__Directions__
Could you filter the records below and return each line that holds "column"?
------ Data ------
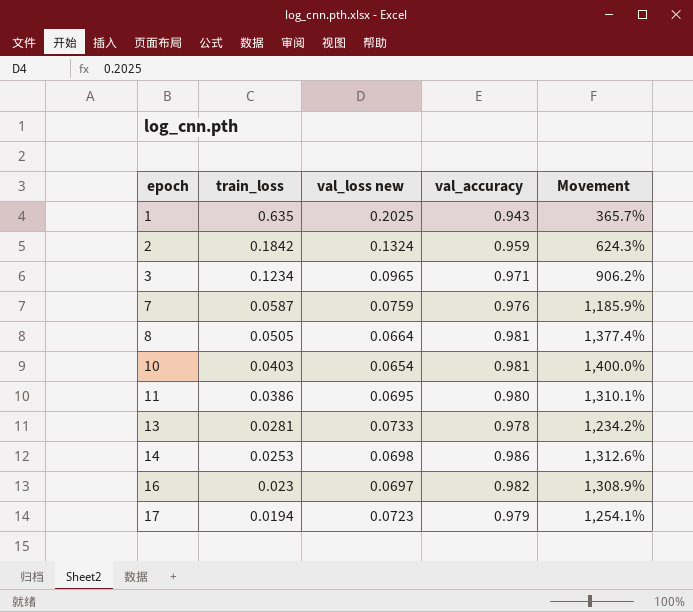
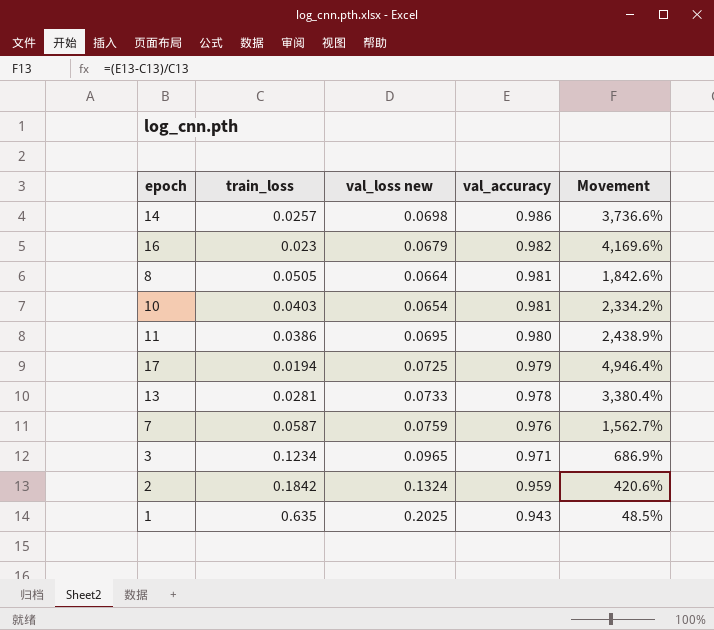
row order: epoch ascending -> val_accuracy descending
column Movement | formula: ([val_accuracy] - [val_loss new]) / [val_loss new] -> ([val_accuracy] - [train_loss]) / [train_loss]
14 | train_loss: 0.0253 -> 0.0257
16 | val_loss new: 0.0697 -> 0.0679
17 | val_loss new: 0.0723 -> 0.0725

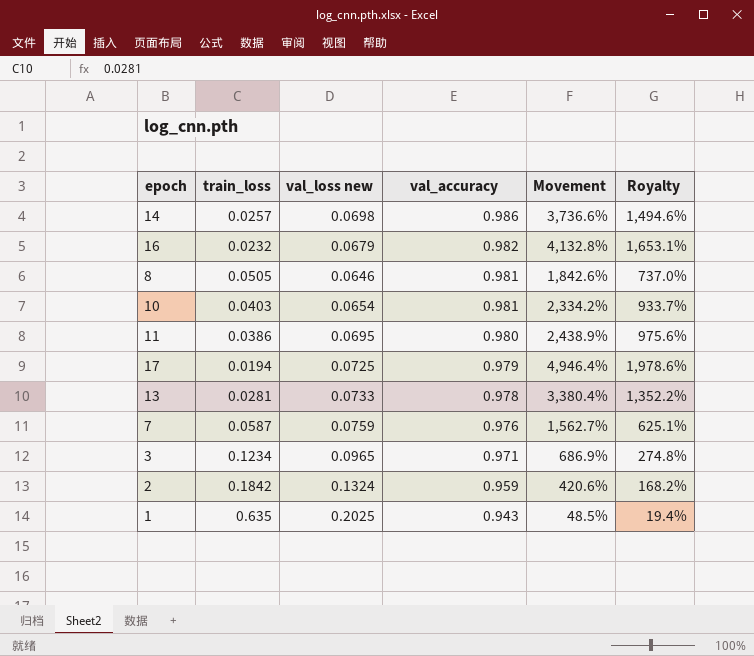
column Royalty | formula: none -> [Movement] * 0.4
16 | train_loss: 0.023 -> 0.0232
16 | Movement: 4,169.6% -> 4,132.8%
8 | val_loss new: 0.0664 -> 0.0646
------
__Result below__
column Movement | formula: ([val_accuracy] - [val_loss new]) / [val_loss new] -> ([val_accuracy] - [train_loss]) / [train_loss]
column Royalty | formula: none -> [Movement] * 0.4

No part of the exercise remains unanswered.